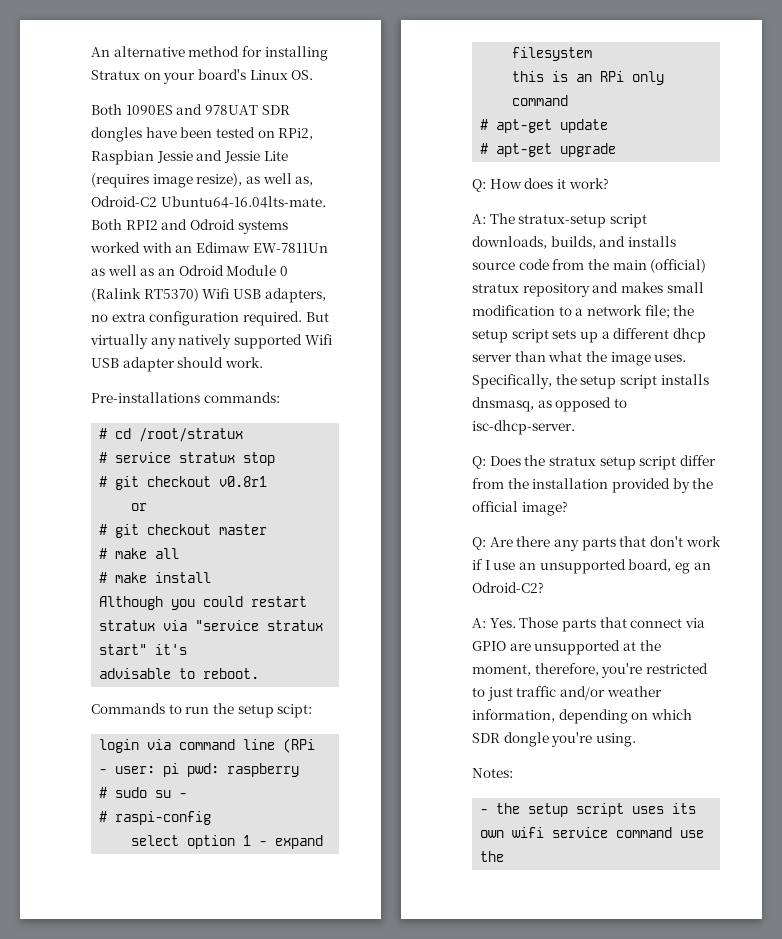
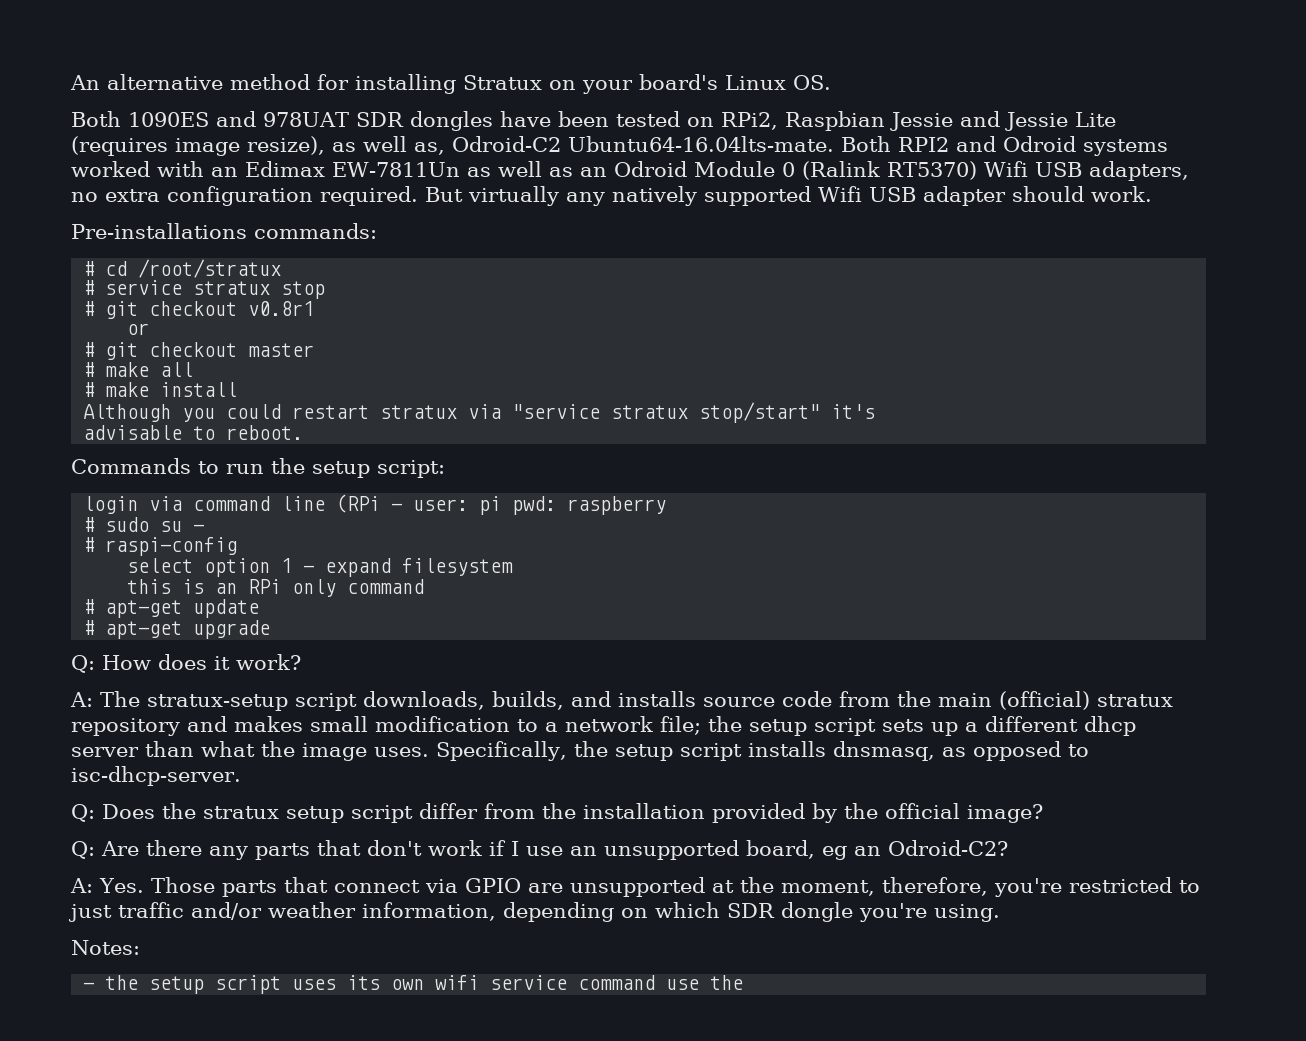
- Both 1090ES and 978UAT SDR dongles have been tested on RPi2, Raspbian Jessie and Jessie Lite (requires image resize), as well as, Odroid-C2 Ubuntu64-16.04lts-mate. Both RPI2 and Odroid systems worked with an Edimaw EW-7811Un as well as an Odroid Module 0 (Ralink RT5370) Wifi USB adapters, no extra configuration required.
+ Both 1090ES and 978UAT SDR dongles have been tested on RPi2, Raspbian Jessie and Jessie Lite (requires image resize), as well as, Odroid-C2 Ubuntu64-16.04lts-mate. Both RPI2 and Odroid systems worked with an Edimax EW-7811Un as well as an Odroid Module 0 (Ralink RT5370) Wifi USB adapters, no extra configuration required.
- Although you could restart stratux via "service stratux start" it's
+ Although you could restart stratux via "service stratux stop/start" it's
- Commands to run the setup scipt:
+ Commands to run the setup script:

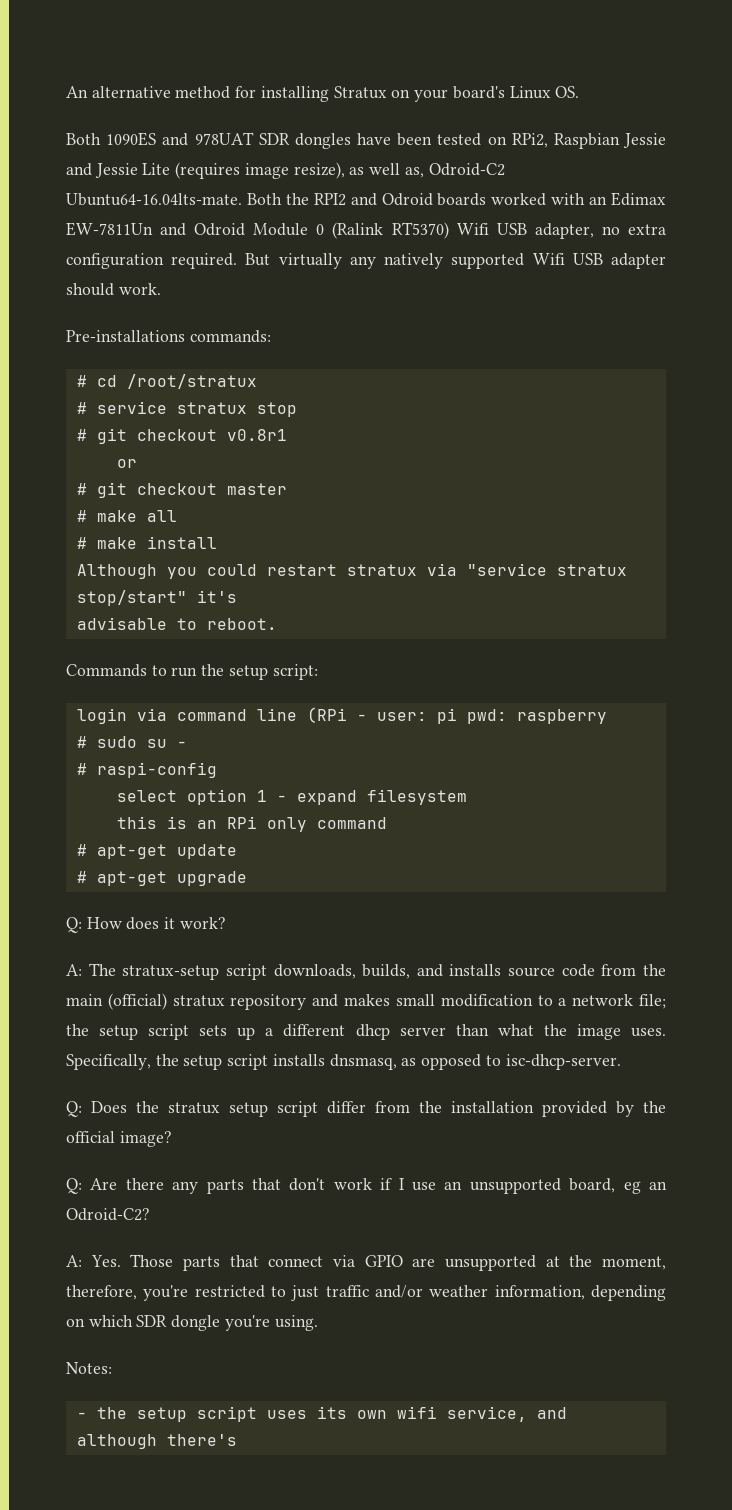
- Both 1090ES and 978UAT SDR dongles have been tested on RPi2, Raspbian Jessie and Jessie Lite (requires image resize), as well as, Odroid-C2 Ubuntu64-16.04lts-mate. Both RPI2 and Odroid systems worked with an Edimax EW-7811Un as well as an Odroid Module 0 (Ralink RT5370) Wifi USB adapters, no extra configuration required.
+ Both 1090ES and 978UAT SDR dongles have been tested on RPi2, Raspbian Jessie and Jessie Lite (requires image resize), as well as, Odroid-C2 Ubuntu64-16.04lts-mate. Both the RPI2 and Odroid boards worked with an Edimax EW-7811Un and Odroid Module 0 (Ralink RT5370) Wifi USB adapter, no extra configuration required.
- - the setup script uses its own wifi service command use the
+ - the setup script uses its own wifi service, and although there's

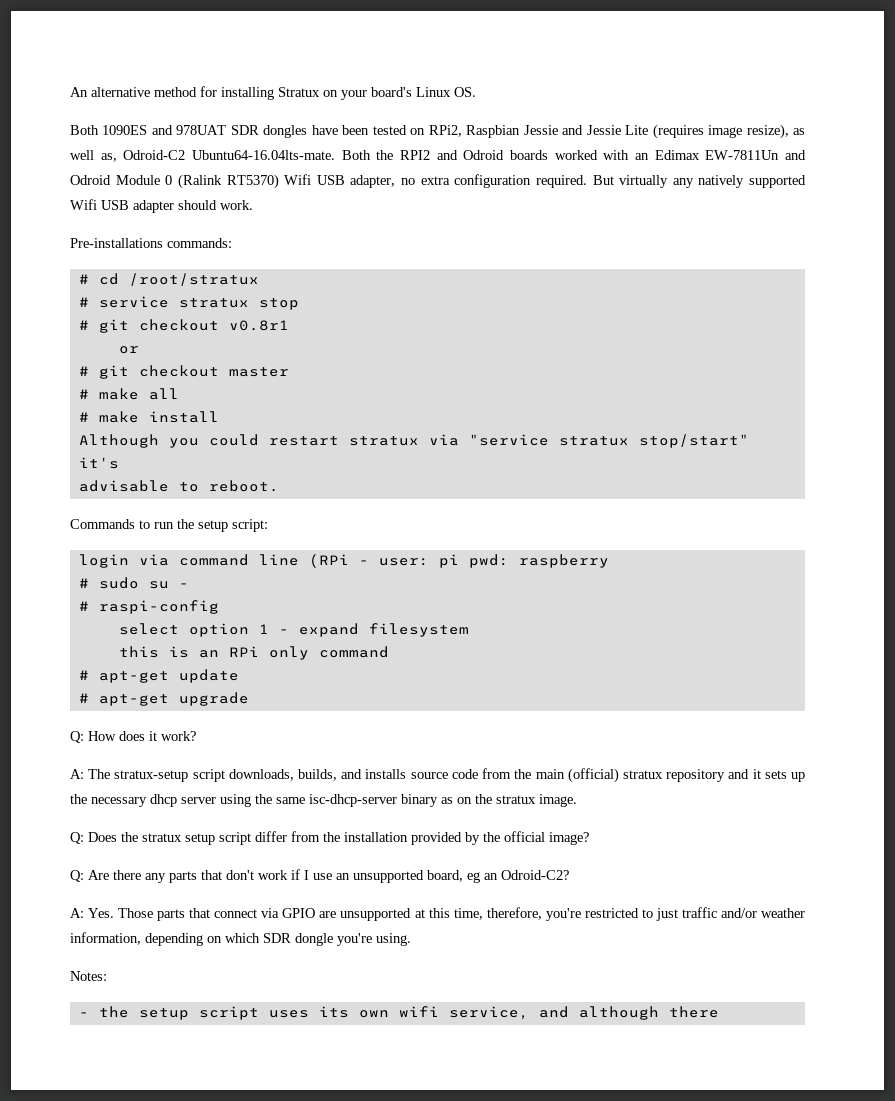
- A: The stratux-setup script downloads, builds, and installs source code from the main (official) stratux repository and makes small modification to a network file; the setup script sets up a different dhcp server than what the image uses. Specifically, the setup script installs dnsmasq, as opposed to isc-dhcp-server.
+ A: The stratux-setup script downloads, builds, and installs source code from the main (official) stratux repository and it sets up the necessary dhcp server using the same isc-dhcp-server binary as on the stratux image.
- A: Yes. Those parts that connect via GPIO are unsupported at the moment, therefore, you're restricted to just traffic and/or weather information, depending on which SDR dongle you're using.
+ A: Yes. Those parts that connect via GPIO are unsupported at this time, therefore, you're restricted to just traffic and/or weather information, depending on which SDR dongle you're using.
- - the setup script uses its own wifi service, and although there's
+ - the setup script uses its own wifi service, and although there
::::::
▸ **What is expected**: Find the lines above that contain "from" and give their count, with nothing added.

▸ **Response area**: 2